TASK TO CARRY OUT: Look through the listing below for the word "march" and copy every line where it occurs.

START RECORDS FOR THE TASK

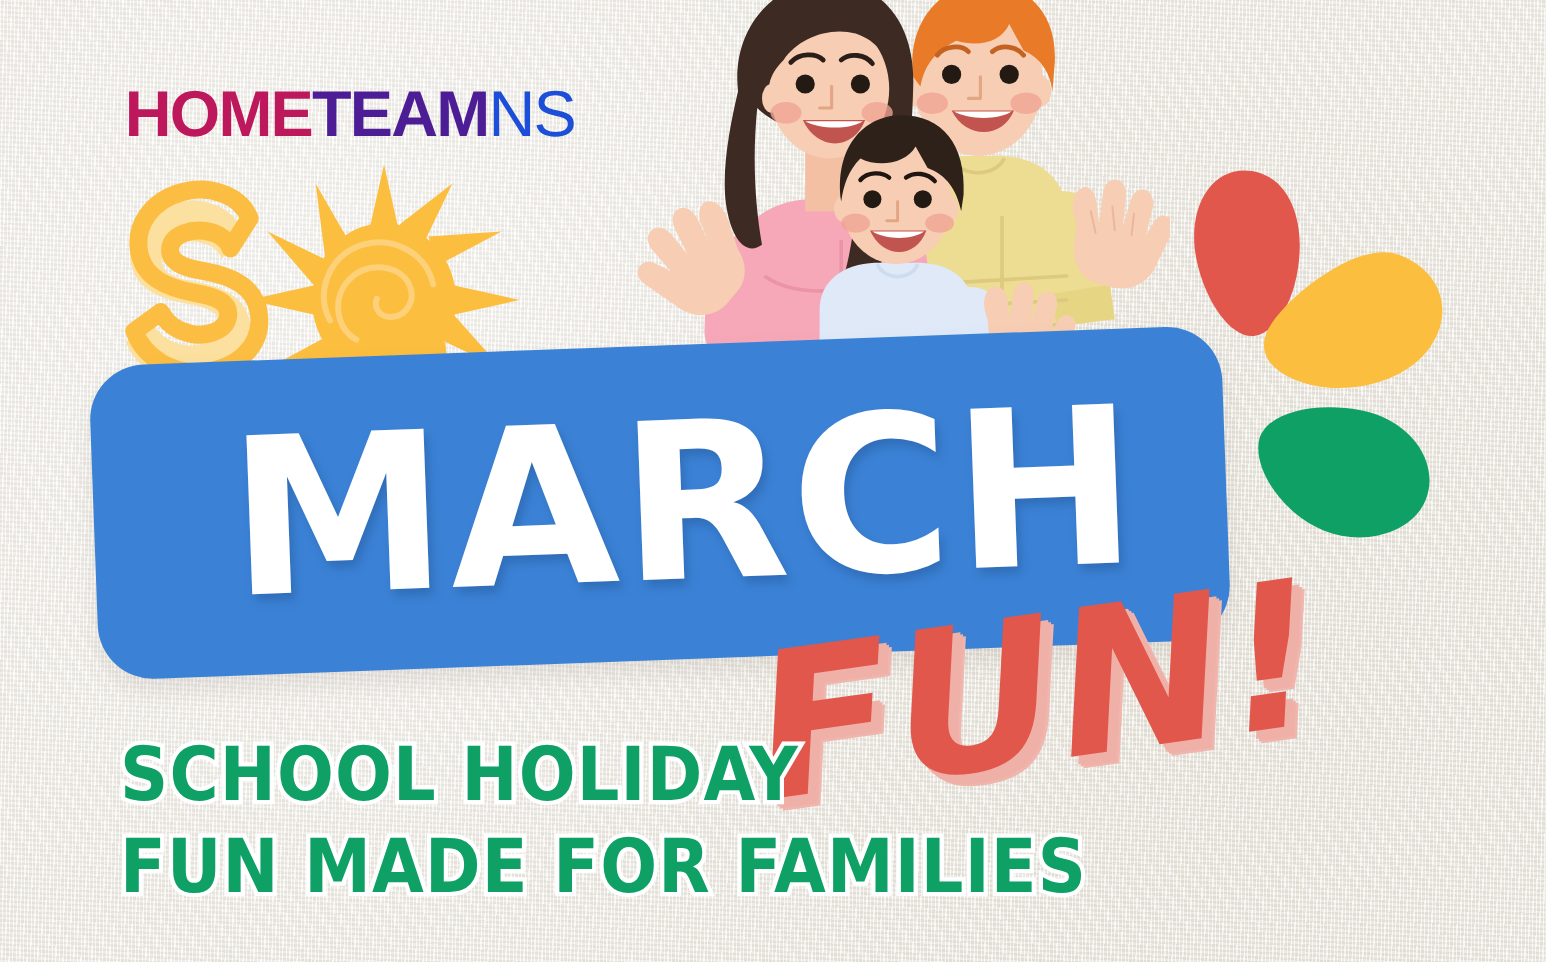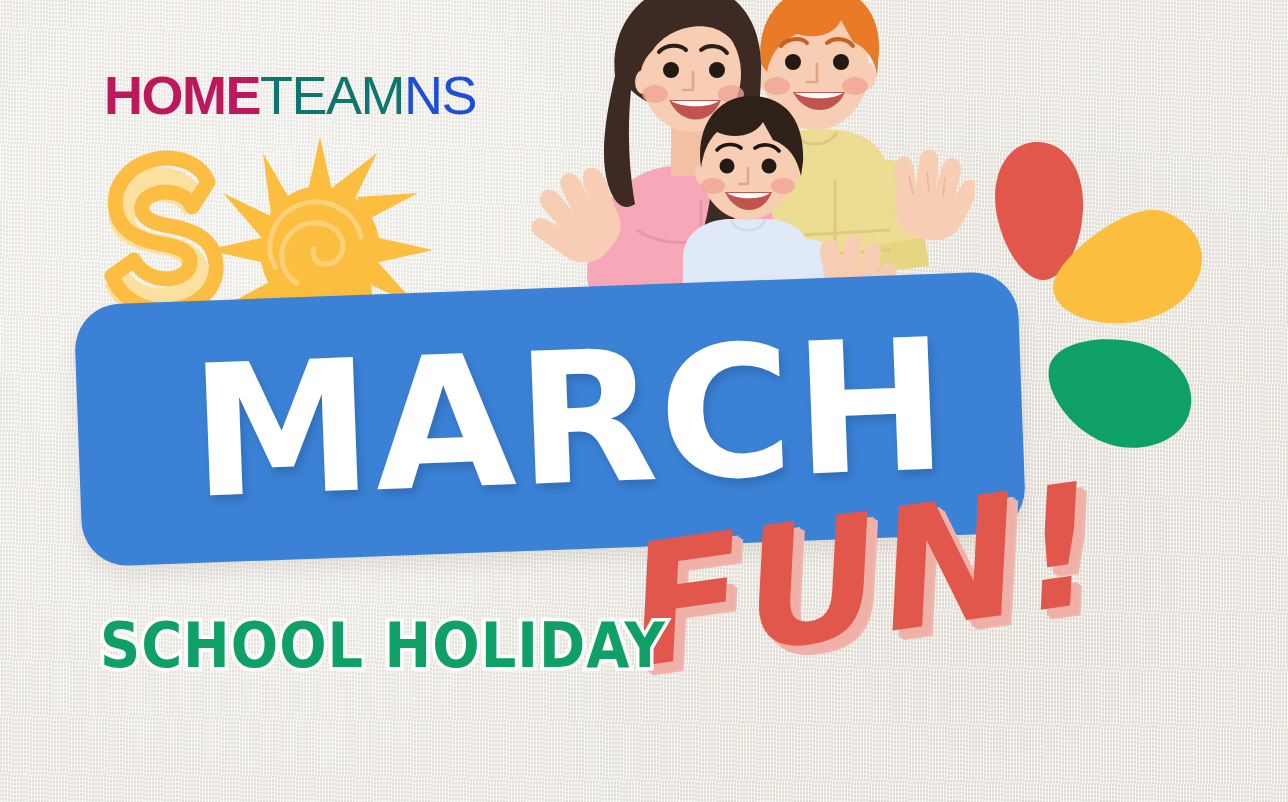--- a/index.html
+++ b/index.html
@@ -32,21 +32,21 @@
     position: absolute;
     left: 104px;
     top: 68px;
     font-size: 54px;
     letter-spacing: -1.5px;
     line-height: 1;
     white-space: nowrap;
     font-family: "Liberation Sans", sans-serif;
   }
   .logo .seg-home { color: #be185d; font-weight: bold; }
-  .logo .seg-team { color: #0f766e; font-weight: normal; }
+  .logo .seg-team { color: #4c1d95; font-weight: bold; }
   .logo .seg-ns   { color: #1d4ed8; font-weight: normal; }
 
   
   .so-s {
     position: absolute;
     left: 96px;
     top: 140px;
     width: 150px;
     height: 200px;
   }
@@ -352,15 +352,16 @@
     </svg>
   </div>
 
   <div class="march-banner"></div>
   <div class="march-text">MARCH</div>
 
   <div class="fun">FUN!</div>
 
   <div class="tagline">
     <span class="tl-line">SCHOOL HOLIDAY</span>
+    <span class="tl-line">FUN MADE FOR FAMILIES</span>
   </div>
 
 </div>
 
 </body></html>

END RECORDS FOR THE TASK

EXPECTED OUTPUT:
   <div class="march-banner"></div>
   <div class="march-text">MARCH</div>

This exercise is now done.